Sec. 7. Resolution of Conflicts. (a) To the extent permitted by law, disagreements or conflicts between or among agency heads or between OMB and any agency that cannot be resolved by the Administrator of OIRA shall be resolved by the President, with the assistance of the Chief of Staff to the President (“Chief of Staff”), with the relevant agency head (and, as appropriate, other interested government officials). Presidential consideration of such disagreements may be initiated only by the Director, by the head of the issuing agency, or by the head of an agency that has a significant interest in the regulatory action at issue. Such review will not be undertaken at the request of other persons, entities, or their agents.

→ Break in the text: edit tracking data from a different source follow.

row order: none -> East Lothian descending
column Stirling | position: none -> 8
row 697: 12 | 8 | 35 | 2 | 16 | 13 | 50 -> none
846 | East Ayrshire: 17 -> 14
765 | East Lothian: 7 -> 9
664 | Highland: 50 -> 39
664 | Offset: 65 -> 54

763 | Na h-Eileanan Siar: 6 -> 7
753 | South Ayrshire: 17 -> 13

(b) Resolution of such conflicts shall be informed by recommendations developed by the Chief of Staff, after consultation with the Advisors (and other executive branch officials or personnel whose responsibilities to the President include the subject matter at issue). The development of these recommendations shall be concluded within 60 days after review has been requested.
(c) During the Presidential review period, communications with any person not employed by the Federal Government relating to the substance of the regulatory action under review and directed to the Advisors or their staffs or to the staff of the Chief of Staff shall be in writing and shall be forwarded by the recipient to the affected agency(ies) for inclusion in the public docket(s). When the communication is not in writing, such Advisors or staff members shall inform the outside party that the matter is under review and that any comments should be submitted in writing.

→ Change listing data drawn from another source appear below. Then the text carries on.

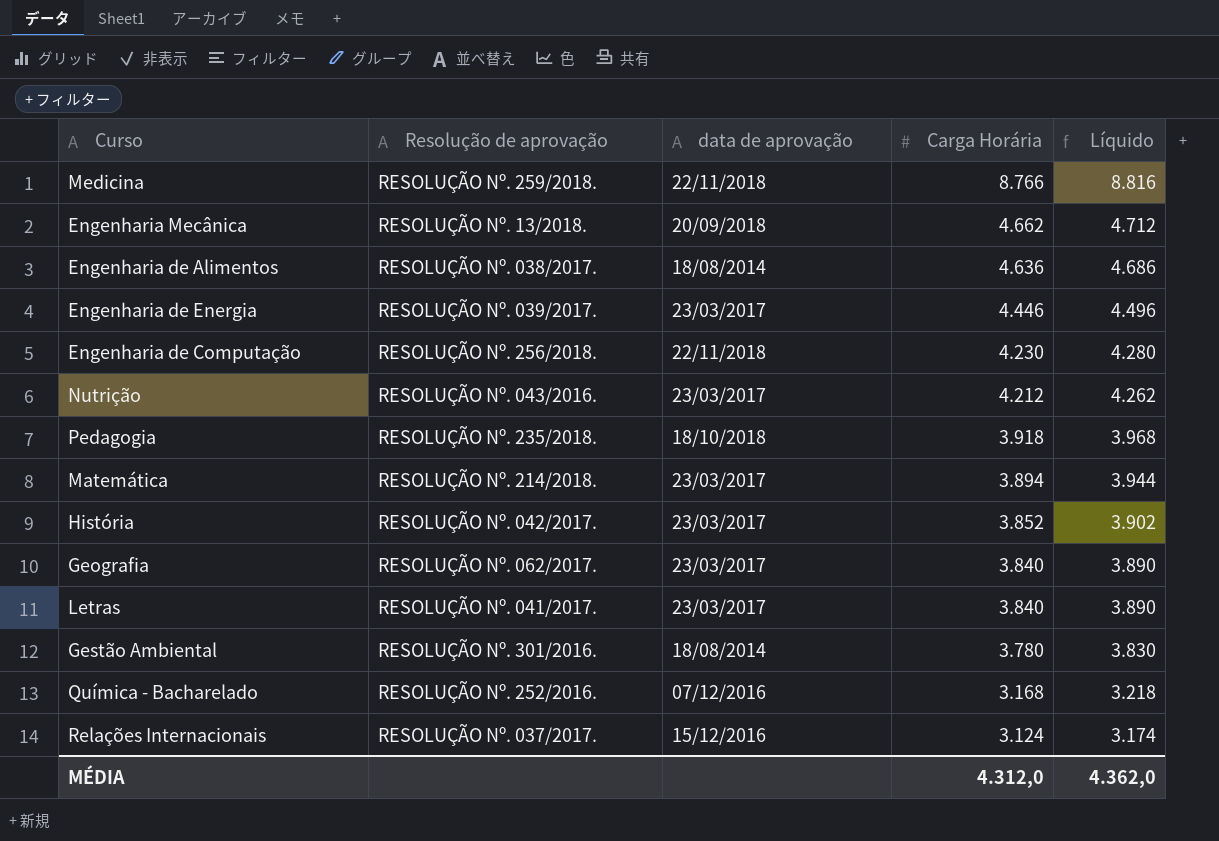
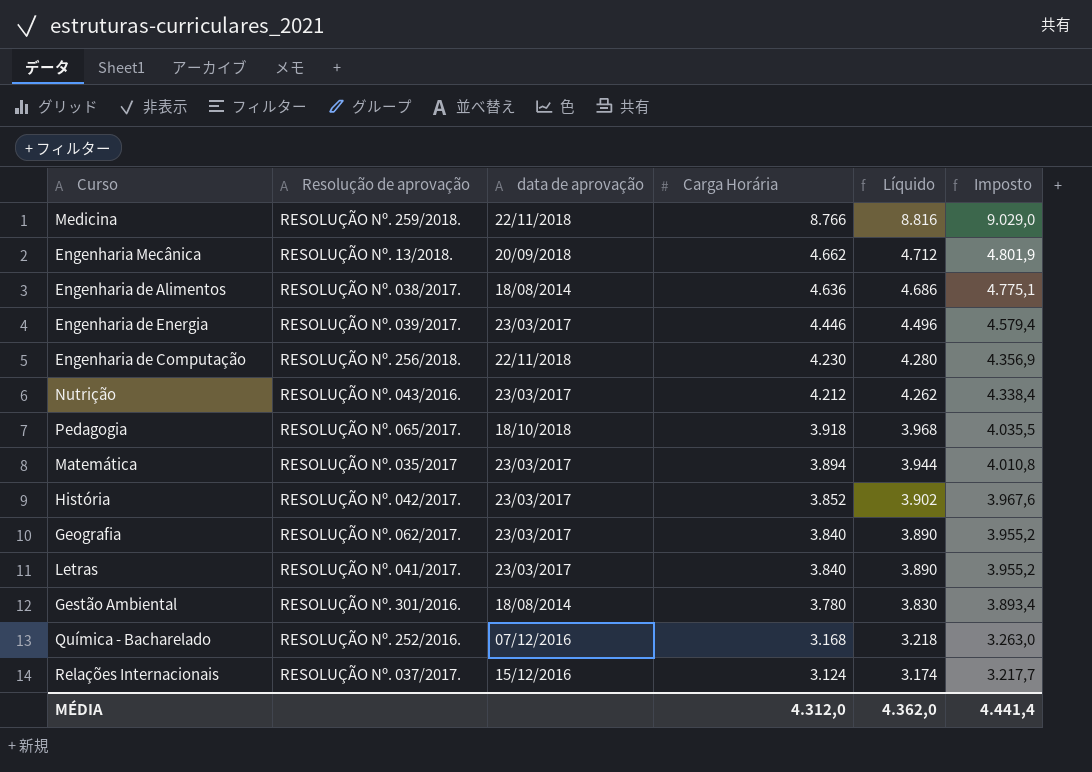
column Imposto | formula: none -> [Carga Horária] * 1,03
Pedagogia | Resolução de aprovação: RESOLUÇÃO Nº. 235/2018. -> RESOLUÇÃO Nº. 065/2017.
Matemática | Resolução de aprovação: RESOLUÇÃO Nº. 214/2018. -> RESOLUÇÃO Nº. 035/2017

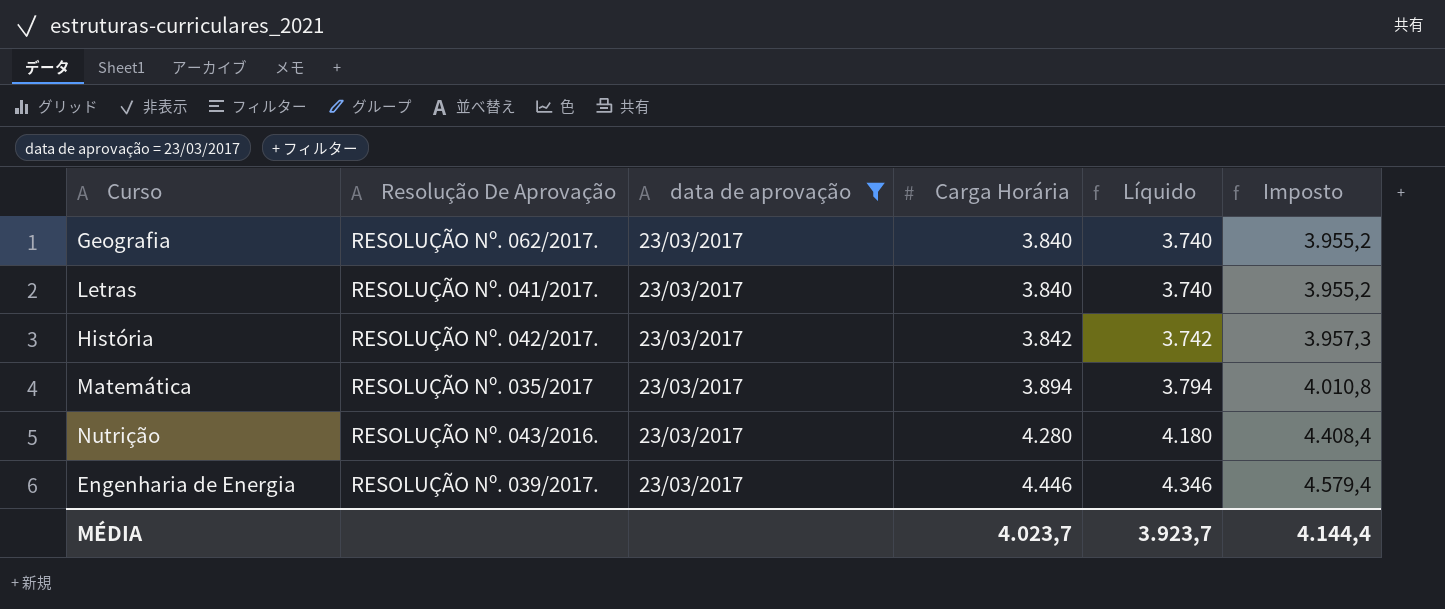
filter: none -> data de aprovação = 23/03/2017
row order: Carga Horária descending -> Carga Horária ascending
column name: Resolução de aprovação -> Resolução De Aprovação
column Líquido | formula: [Carga Horária] + 50 -> [Carga Horária] - 100
História | Carga Horária: 3.852 -> 3.842
História | Imposto: 3.967,6 -> 3.957,3
Nutrição | Carga Horária: 4.212 -> 4.280
Nutrição | Imposto: 4.338,4 -> 4.408,4
MÉDIA | Carga Horária: 4.312,0 -> 4.023,7
MÉDIA | Líquido: 4.362,0 -> 3.923,7
MÉDIA | Imposto: 4.441,4 -> 4.144,4

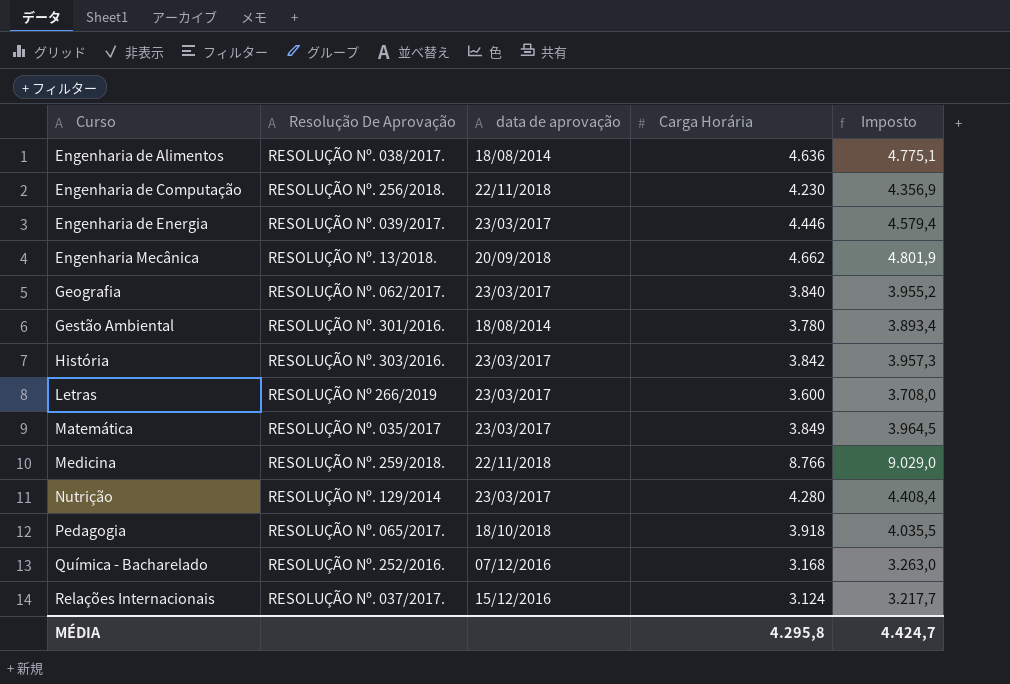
filter: data de aprovação = 23/03/2017 -> none
row order: Carga Horária ascending -> Curso ascending
column Líquido | formula: [Carga Horária] - 100 -> none
História | Resolução De Aprovação: RESOLUÇÃO Nº. 042/2017. -> RESOLUÇÃO Nº. 303/2016.
Letras | Resolução De Aprovação: RESOLUÇÃO Nº. 041/2017. -> RESOLUÇÃO Nº 266/2019
Letras | Carga Horária: 3.840 -> 3.600
Letras | Imposto: 3.955,2 -> 3.708,0
Matemática | Carga Horária: 3.894 -> 3.849
Matemática | Imposto: 4.010,8 -> 3.964,5
Nutrição | Resolução De Aprovação: RESOLUÇÃO Nº. 043/2016. -> RESOLUÇÃO Nº. 129/2014
MÉDIA | Carga Horária: 4.023,7 -> 4.295,8
MÉDIA | Imposto: 4.144,4 -> 4.424,7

(d) At the end of this review process, the President, or the Chief of Staff acting at the request of the President, shall notify the affected agency and the Administrator of OIRA of the President’s decision with respect to the matter.
Sec. 8. Publication. Except to the extent required by law, an agency shall not publish in the Federal Register or otherwise issue to the public any regulatory action that is subject to review under section 6 of this Executive order until (1) the Administrator of OIRA notifies the agency that OIRA has waived its review of the action or has completed its review without any requests for further consideration, or (2) the applicable time period in section
6
(b)(2) expires without OIRA having notified the agency that it is returning the regulatory action for further consideration under section
6
(b)(3), whichever occurs first. If the terms of the preceding sentence have not been satisfied and an agency wants to publish or otherwise issue a regulatory action, the head of that agency may request Presidential consideration through the Director, as provided under section 7 of this order. Upon receipt of this request, the Director shall notify OIRA and the Advisors. The guidelines and time period set forth in section
7 shall apply to the publication of regulatory actions for which Presidential consideration has been sought.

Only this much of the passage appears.